• Exercise material
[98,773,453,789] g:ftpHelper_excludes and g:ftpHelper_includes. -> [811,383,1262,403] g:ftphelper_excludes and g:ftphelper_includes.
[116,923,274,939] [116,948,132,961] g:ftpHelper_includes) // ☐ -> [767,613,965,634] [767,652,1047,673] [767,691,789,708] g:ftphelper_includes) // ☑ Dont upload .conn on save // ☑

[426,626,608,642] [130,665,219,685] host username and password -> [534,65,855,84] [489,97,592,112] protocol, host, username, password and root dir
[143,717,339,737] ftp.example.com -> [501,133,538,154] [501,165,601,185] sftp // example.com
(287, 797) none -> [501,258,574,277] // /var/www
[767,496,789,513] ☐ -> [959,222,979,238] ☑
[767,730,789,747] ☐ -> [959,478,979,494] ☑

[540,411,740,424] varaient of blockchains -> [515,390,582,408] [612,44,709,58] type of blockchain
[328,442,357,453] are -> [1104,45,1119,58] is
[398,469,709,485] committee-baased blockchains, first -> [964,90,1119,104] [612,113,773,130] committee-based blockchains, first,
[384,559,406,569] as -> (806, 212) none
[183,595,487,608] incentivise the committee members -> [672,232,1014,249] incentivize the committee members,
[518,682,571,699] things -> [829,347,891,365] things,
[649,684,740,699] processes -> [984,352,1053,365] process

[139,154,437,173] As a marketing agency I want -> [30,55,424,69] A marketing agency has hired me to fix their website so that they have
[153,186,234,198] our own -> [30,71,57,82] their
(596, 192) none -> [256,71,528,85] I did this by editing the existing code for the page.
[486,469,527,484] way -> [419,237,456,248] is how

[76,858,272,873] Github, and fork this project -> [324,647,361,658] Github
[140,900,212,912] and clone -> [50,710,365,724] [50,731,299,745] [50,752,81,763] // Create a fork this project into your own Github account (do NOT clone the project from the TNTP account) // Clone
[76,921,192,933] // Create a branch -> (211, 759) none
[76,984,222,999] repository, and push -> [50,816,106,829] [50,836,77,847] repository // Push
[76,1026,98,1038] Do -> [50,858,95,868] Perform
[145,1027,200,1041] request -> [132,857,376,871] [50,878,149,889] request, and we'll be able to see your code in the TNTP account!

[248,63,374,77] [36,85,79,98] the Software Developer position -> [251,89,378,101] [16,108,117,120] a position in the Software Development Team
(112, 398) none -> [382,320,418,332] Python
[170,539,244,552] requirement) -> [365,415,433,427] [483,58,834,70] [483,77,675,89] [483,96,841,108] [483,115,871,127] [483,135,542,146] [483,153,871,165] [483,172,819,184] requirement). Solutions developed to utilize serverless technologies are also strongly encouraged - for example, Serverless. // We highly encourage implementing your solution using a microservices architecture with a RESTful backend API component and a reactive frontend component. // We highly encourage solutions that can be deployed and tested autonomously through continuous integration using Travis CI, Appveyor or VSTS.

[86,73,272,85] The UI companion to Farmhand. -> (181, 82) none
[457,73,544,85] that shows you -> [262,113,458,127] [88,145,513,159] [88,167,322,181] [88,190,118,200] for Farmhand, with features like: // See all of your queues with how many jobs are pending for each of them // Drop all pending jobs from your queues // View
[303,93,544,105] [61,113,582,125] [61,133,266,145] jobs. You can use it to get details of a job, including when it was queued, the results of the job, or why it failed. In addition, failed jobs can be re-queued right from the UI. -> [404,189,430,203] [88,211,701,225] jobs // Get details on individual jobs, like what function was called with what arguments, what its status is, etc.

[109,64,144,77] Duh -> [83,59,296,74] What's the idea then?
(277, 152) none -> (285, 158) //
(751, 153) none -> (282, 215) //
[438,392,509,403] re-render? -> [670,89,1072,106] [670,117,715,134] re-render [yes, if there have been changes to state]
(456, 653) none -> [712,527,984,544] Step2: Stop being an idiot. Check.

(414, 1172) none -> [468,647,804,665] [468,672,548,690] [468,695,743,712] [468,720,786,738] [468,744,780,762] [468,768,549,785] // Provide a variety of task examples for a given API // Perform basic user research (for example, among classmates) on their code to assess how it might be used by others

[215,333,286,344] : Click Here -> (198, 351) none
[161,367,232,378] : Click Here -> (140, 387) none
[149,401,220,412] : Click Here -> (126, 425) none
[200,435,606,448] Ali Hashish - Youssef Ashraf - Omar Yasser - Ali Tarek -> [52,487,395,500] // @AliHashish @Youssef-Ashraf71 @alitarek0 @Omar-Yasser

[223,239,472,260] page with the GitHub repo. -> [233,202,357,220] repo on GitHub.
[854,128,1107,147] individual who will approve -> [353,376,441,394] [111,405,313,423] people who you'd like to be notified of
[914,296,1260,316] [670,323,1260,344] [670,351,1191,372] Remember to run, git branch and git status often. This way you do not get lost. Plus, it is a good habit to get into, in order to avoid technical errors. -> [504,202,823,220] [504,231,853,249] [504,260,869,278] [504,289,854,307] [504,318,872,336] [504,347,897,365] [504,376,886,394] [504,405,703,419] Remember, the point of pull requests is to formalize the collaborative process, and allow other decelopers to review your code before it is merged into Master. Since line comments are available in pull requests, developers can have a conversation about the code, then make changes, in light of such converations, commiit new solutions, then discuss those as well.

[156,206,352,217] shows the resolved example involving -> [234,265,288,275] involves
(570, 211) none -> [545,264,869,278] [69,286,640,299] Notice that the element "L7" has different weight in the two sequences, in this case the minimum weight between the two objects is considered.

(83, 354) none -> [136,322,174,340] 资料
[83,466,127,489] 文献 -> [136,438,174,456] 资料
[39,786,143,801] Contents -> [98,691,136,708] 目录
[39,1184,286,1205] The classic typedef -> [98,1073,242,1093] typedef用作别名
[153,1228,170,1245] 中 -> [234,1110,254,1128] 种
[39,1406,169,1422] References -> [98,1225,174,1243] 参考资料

• Work task
Your answer should be the lines of the listing above between the line holding "[183,595,487,608] incentivise the" and the line holding "[649,684,740,699] processes ->", inclusive, restated word for word and alone.

• Response box
[183,595,487,608] incentivise the committee members -> [672,232,1014,249] incentivize the committee members,
[518,682,571,699] things -> [829,347,891,365] things,
[649,684,740,699] processes -> [984,352,1053,365] process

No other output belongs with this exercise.